CUDA, or Compute Unified Device Architecture, lets programmers utilize a dedicated driver written using C language subroutines to offload data processing to the graphics processing hardware found on Nvidia’s late-model GeForce graphics hardware. The software lets programmers use the cards to process data other than just graphics, without having to learn OpenGL or how to talk with the card specifically.
Supported hardware includes the GeForce 8800GT and Quadro graphics cards that are available as configure-to-order options on the Mac Pro and the new GeForce 8600M graphics chip found in Apple’s recently refreshed MacBook Pro. The technology is specific to Nvidia graphics systems and doesn’t work either with the ATI or Intel integrated graphics hardware found on other Mac models.
While adding support for CUDA into an application is a relatively simple process, Andy Keane, general manager of Nvidia’s GPU computing business, explained that how CUDA tools can actually assist the application becomes, as he put it, “more of a computer science problem.”
CUDA is not a magic bullet that will suddenly make all software on an Nvidia-equipped Mac run dramatically faster, in other words — the programmer needs to figure out where the program can be optimized to process data in parallel. But within that context, programming support for CUDA can make a big difference, he said.
Since CUDA tools first emerged in late 2006, Nvidia’s seen them used in everything from consumer software to industrial products, and the applications are limitless, according to Keane.
“Transcoding video is a good example,” said Keane. Transcoding high-definition video from one format to another is an extremely processor-intensive task, and it’s one that scales very well when you can distribute it to multiple processors. With 128 processors on an Nvidia GPU working in tandem, that task can be sped up by orders of magnitude rather than forcing the CPU, even a multiple core CPU, to handle it alone.
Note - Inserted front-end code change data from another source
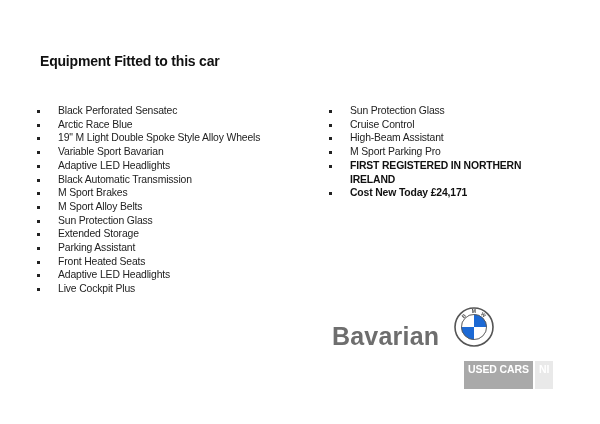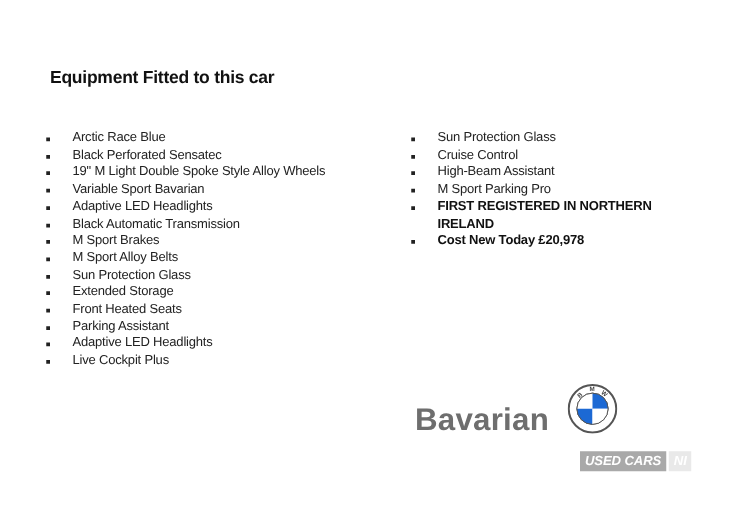--- a/index.html
+++ b/index.html
@@ -28,62 +28,62 @@
       position: absolute; left: 332px; top: 322px;
       font-size: 25px; font-weight: bold; color: #6e6e6e;
       letter-spacing: 0.2px;
     }
     .bmw-logo {
       position: absolute; left: 454px; top: 307px;
       width: 40px; height: 40px;
     }
     .used-cars {
       position: absolute; left: 464px; top: 361px;
-      display: flex; height: 16px; font-style: italic;
+      display: flex; height: 28px;
     }
     .used-cars .uc {
       background: #a9a9a9; color: #fff; font-weight: bold;
       font-size: 10.5px; padding: 0 4px; line-height: 16px;
       letter-spacing: -0.1px;
     }
     .used-cars .ni {
       background: #e9e9e9; color: #fff; font-weight: bold;
       font-size: 10.5px; padding: 0 4px; line-height: 16px;
       margin-left: 2px;
     }
   </style>
 </head>
 <body>
 
 <div class="title">Equipment Fitted to this car</div>
 
 <ul class="list left">
+  <li><span class="bullet"></span><span>Black Perforated Sensatec</span></li>
   <li><span class="bullet"></span><span>Arctic Race Blue</span></li>
-  <li><span class="bullet"></span><span>Black Perforated Sensatec</span></li>
   <li><span class="bullet"></span><span>19" M Light Double Spoke Style Alloy Wheels</span></li>
   <li><span class="bullet"></span><span>Variable Sport Bavarian</span></li>
   <li><span class="bullet"></span><span>Adaptive LED Headlights</span></li>
   <li><span class="bullet"></span><span>Black Automatic Transmission</span></li>
   <li><span class="bullet"></span><span>M Sport Brakes</span></li>
   <li><span class="bullet"></span><span>M Sport Alloy Belts</span></li>
   <li><span class="bullet"></span><span>Sun Protection Glass</span></li>
   <li><span class="bullet"></span><span>Extended Storage</span></li>
+  <li><span class="bullet"></span><span>Parking Assistant</span></li>
   <li><span class="bullet"></span><span>Front Heated Seats</span></li>
-  <li><span class="bullet"></span><span>Parking Assistant</span></li>
   <li><span class="bullet"></span><span>Adaptive LED Headlights</span></li>
   <li><span class="bullet"></span><span>Live Cockpit Plus</span></li>
 </ul>
 
 <ul class="list right">
   <li><span class="bullet"></span><span>Sun Protection Glass</span></li>
   <li><span class="bullet"></span><span>Cruise Control</span></li>
   <li><span class="bullet"></span><span>High-Beam Assistant</span></li>
   <li><span class="bullet"></span><span>M Sport Parking Pro</span></li>
   <li class="bold"><span class="bullet"></span><span>FIRST REGISTERED IN NORTHERN IRELAND</span></li>
-  <li class="bold"><span class="bullet"></span><span>Cost New Today £20,978</span></li>
+  <li class="bold"><span class="bullet"></span><span>Cost New Today £24,171</span></li>
 </ul>
 
 <div class="brand">Bavarian</div>
 
 <svg class="bmw-logo" viewBox="0 0 40 40" xmlns="http://www.w3.org/2000/svg">
   <circle cx="20" cy="20" r="19" fill="#ffffff" stroke="#555" stroke-width="1.6"></circle>
   <circle cx="20" cy="20" r="12.5" fill="#ffffff" stroke="#555" stroke-width="0.8"></circle>
   <path d="M20 20 L20 7.5 A12.5 12.5 0 0 0 7.5 20 Z" fill="#ffffff"></path>
   <path d="M20 20 L20 7.5 A12.5 12.5 0 0 1 32.5 20 Z" fill="#1c69d4"></path>
   <path d="M20 20 L7.5 20 A12.5 12.5 0 0 0 20 32.5 Z" fill="#1c69d4"></path>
Nvidia has also seen the CUDA technology used in financial markets, biotechnology, industrial markets and astrophysics — basically, anywhere the principals of parallel computing can be applied.
CUDA tools are
available for download from Nvidia’s Web site for free, and are listed as beta versions. The toolkit and the Software Development Kit (SDK) are both vetted for use with Mac OS X v10.5.2.